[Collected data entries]
====
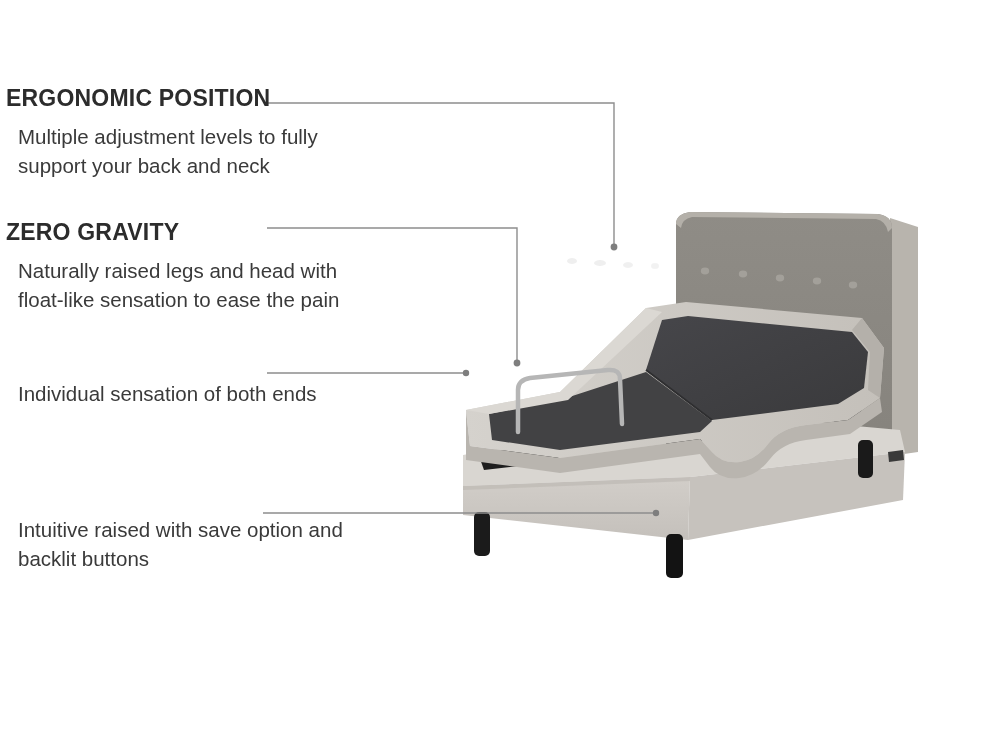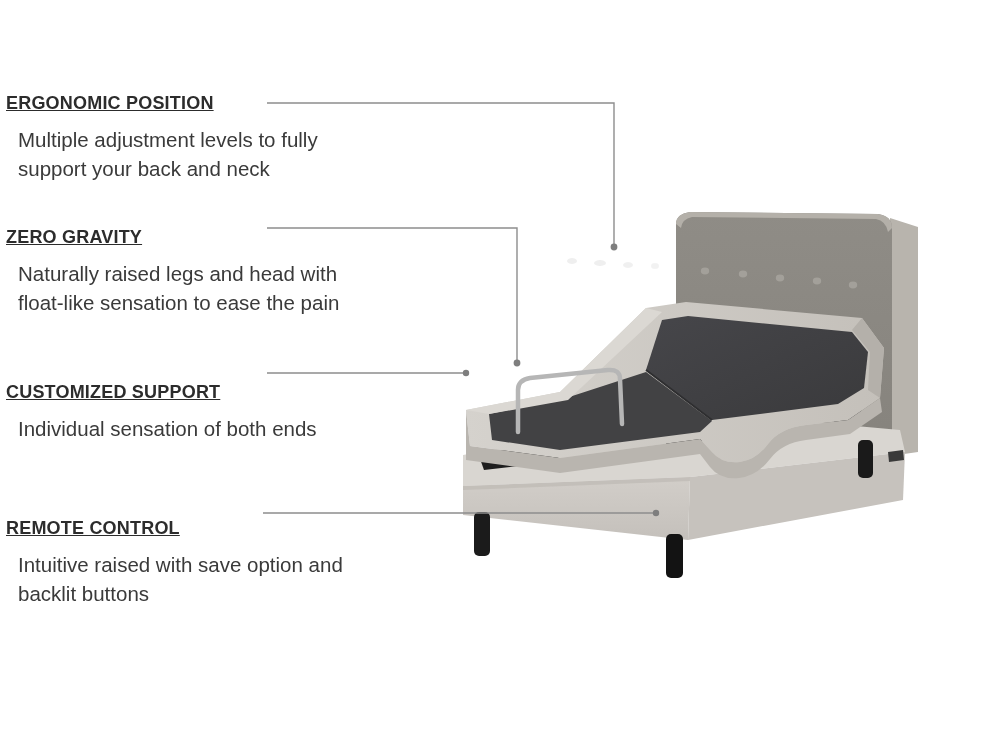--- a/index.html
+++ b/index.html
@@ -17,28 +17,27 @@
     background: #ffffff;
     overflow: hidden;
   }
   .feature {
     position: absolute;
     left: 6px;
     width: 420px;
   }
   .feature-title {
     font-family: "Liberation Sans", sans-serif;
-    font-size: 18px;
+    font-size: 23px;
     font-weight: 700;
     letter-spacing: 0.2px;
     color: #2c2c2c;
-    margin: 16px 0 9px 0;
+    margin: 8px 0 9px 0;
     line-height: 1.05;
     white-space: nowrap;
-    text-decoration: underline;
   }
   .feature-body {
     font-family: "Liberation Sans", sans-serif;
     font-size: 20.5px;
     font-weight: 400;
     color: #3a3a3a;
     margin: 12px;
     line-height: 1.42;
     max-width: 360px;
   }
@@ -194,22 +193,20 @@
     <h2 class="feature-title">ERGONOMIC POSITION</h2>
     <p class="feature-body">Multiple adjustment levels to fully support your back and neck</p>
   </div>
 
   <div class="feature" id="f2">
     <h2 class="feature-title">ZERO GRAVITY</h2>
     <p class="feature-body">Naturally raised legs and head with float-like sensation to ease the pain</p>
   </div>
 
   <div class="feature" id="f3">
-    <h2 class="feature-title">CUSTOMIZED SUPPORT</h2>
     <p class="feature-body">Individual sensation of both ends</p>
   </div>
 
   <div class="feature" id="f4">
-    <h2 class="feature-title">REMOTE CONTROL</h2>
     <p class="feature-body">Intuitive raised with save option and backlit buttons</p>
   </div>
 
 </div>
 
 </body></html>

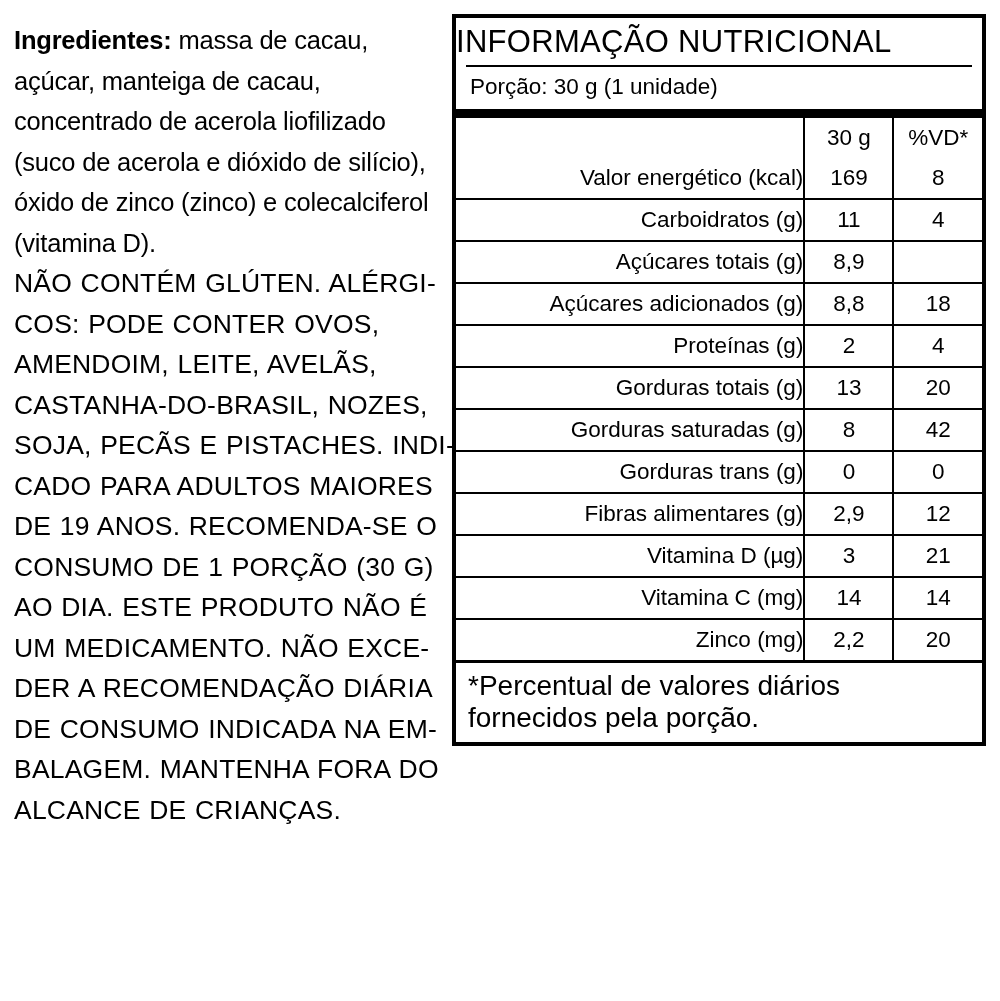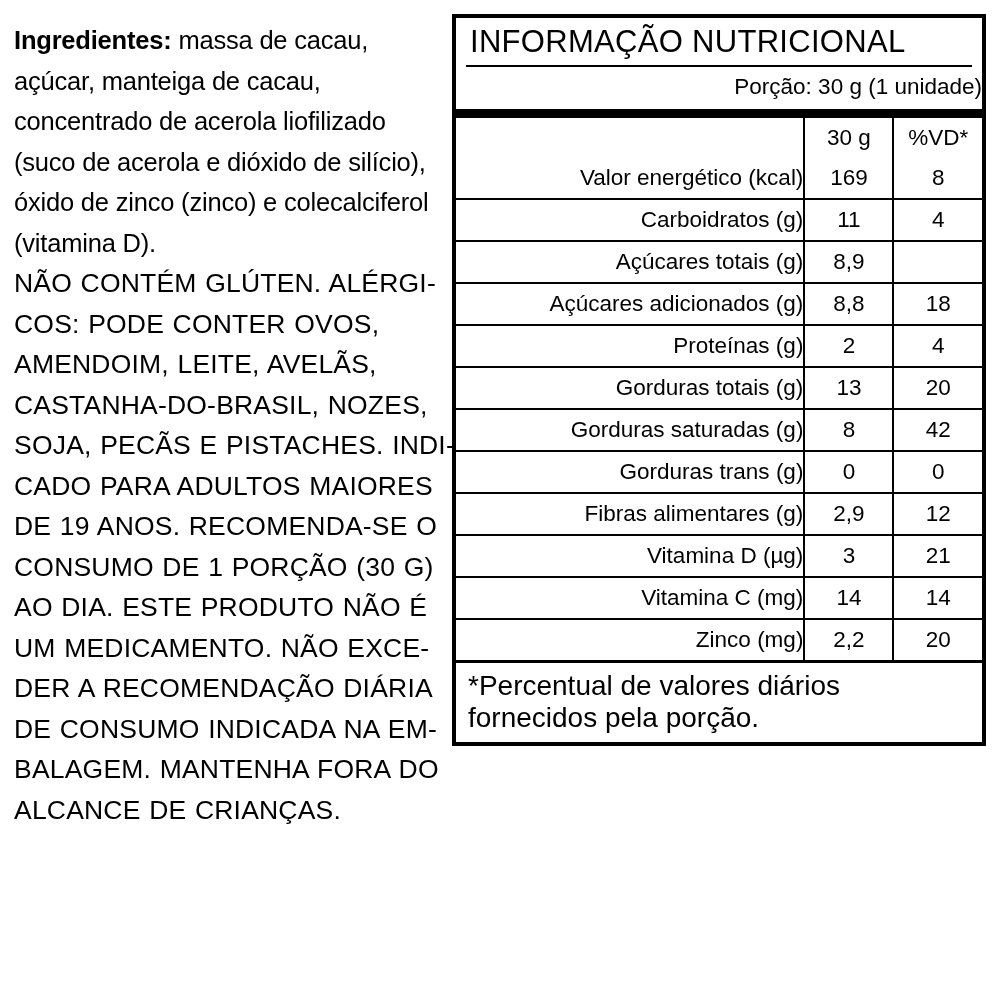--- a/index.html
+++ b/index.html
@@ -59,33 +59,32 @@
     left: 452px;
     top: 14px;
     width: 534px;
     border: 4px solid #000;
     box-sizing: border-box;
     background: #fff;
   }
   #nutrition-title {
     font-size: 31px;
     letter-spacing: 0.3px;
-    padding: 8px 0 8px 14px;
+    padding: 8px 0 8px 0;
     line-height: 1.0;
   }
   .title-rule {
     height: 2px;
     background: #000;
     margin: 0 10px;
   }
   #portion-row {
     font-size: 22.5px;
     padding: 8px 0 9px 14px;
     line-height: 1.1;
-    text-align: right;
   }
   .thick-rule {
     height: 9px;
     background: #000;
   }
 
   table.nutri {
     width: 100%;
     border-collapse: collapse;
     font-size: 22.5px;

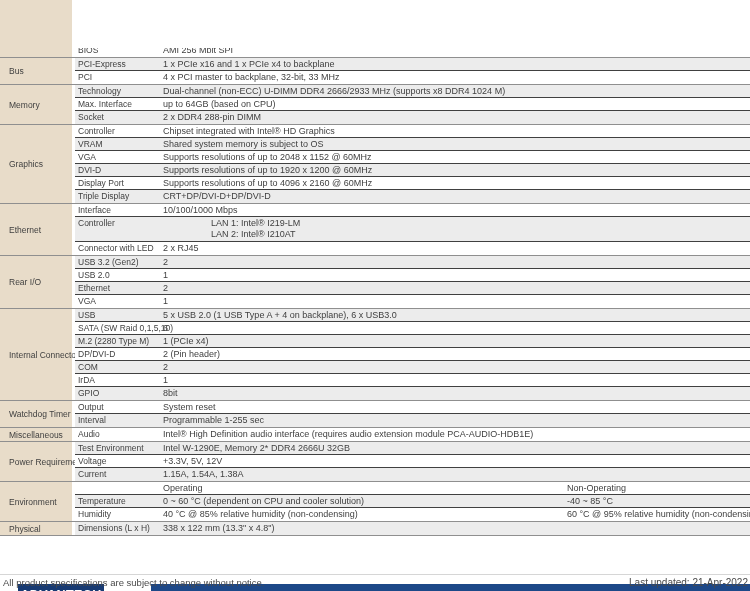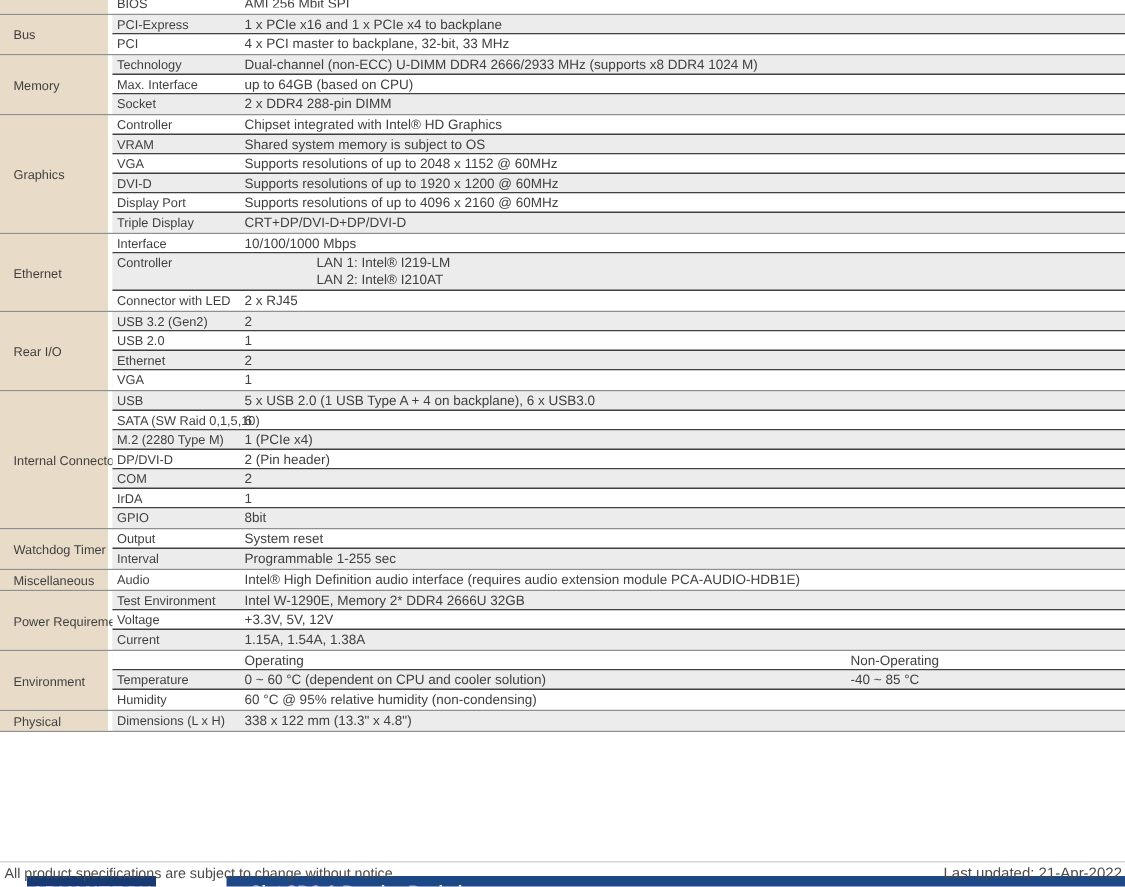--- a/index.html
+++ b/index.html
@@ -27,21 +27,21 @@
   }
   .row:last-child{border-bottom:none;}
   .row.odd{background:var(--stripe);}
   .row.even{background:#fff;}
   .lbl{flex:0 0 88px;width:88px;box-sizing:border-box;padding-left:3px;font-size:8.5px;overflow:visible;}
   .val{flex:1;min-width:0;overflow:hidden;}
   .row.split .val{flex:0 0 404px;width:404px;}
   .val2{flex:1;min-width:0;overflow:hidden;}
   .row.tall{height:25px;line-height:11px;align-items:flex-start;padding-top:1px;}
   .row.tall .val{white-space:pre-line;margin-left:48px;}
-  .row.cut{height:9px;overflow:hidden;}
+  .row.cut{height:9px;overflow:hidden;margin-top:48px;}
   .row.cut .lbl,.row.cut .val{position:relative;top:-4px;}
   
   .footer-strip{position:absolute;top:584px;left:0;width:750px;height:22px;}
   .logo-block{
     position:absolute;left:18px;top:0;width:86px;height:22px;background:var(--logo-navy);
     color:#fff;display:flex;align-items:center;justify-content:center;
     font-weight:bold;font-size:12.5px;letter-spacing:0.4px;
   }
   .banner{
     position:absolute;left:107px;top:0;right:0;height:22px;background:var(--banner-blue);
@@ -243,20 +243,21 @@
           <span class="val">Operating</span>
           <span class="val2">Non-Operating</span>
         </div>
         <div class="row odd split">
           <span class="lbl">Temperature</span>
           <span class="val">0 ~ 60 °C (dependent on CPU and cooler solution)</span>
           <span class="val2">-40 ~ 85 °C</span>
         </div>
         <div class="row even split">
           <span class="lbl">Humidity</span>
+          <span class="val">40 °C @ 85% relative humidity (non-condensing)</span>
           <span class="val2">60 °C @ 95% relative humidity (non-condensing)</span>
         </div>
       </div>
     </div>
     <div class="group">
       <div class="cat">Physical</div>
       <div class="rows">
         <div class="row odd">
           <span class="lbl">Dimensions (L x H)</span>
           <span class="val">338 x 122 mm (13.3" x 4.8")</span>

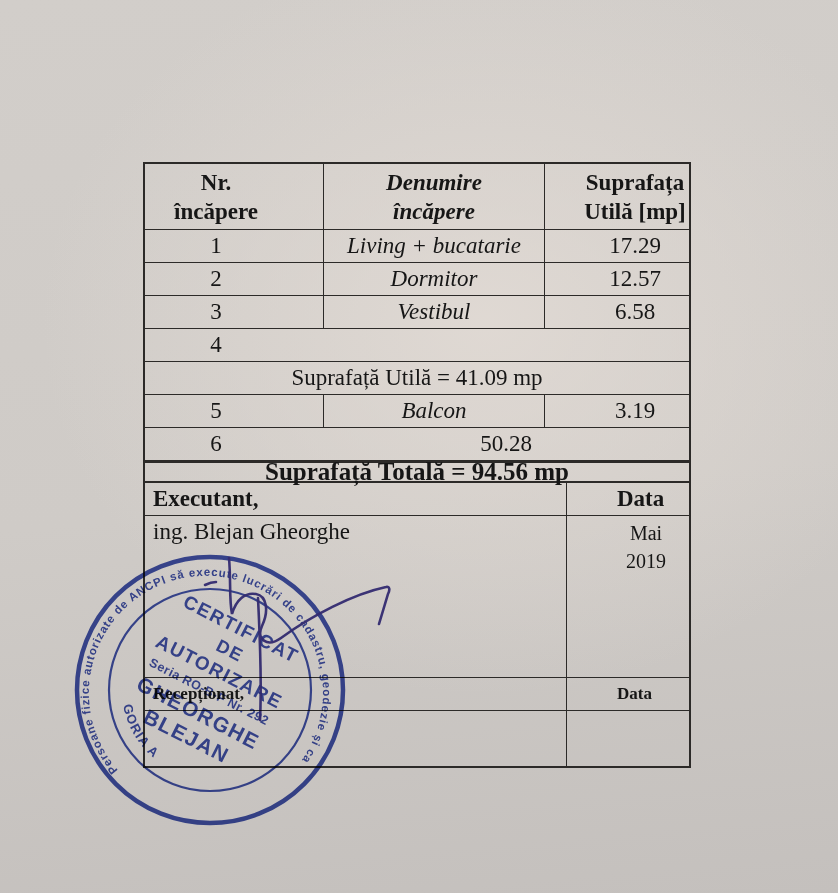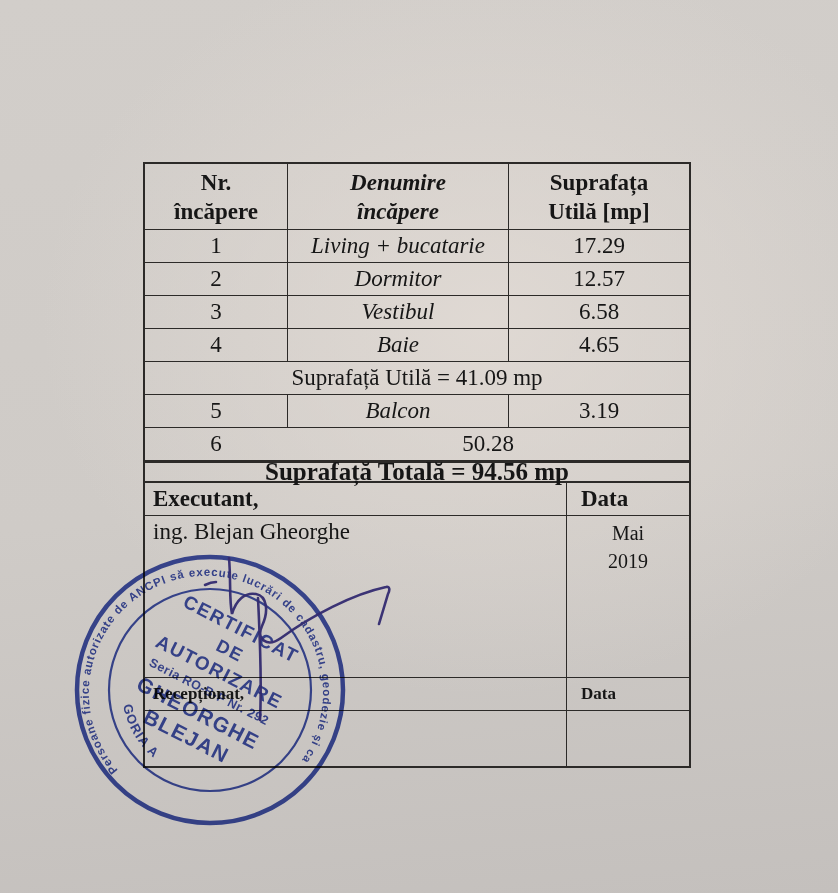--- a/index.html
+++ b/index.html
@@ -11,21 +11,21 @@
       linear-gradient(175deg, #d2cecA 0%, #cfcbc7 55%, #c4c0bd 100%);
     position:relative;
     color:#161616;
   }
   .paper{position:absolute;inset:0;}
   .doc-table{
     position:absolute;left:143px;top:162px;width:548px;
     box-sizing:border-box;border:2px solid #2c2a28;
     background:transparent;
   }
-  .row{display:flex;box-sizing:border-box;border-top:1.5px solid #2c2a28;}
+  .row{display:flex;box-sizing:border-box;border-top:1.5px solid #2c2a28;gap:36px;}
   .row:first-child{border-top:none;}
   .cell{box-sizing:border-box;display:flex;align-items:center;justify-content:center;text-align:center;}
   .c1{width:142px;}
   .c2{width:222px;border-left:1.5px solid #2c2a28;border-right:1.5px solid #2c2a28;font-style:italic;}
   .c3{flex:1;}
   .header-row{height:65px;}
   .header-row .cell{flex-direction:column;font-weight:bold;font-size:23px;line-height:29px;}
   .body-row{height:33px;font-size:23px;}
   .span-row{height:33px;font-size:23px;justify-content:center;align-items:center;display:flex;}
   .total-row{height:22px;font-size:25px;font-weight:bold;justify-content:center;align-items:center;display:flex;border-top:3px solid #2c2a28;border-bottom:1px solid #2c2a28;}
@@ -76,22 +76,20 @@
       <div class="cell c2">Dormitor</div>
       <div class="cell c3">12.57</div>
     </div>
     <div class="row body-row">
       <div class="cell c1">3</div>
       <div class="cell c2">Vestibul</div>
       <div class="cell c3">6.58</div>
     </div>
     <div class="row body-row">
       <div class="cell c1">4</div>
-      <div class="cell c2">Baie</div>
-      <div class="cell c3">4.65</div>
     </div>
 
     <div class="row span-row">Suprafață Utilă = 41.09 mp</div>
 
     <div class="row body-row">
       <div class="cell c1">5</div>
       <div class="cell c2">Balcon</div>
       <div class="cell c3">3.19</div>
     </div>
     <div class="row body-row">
====
> [TASK TO COMPLETE] Go through the records above and, whenever a line includes the word "Operating", copy it.

> [REPLY]
           <span class="val">Operating</span>
           <span class="val2">Non-Operating</span>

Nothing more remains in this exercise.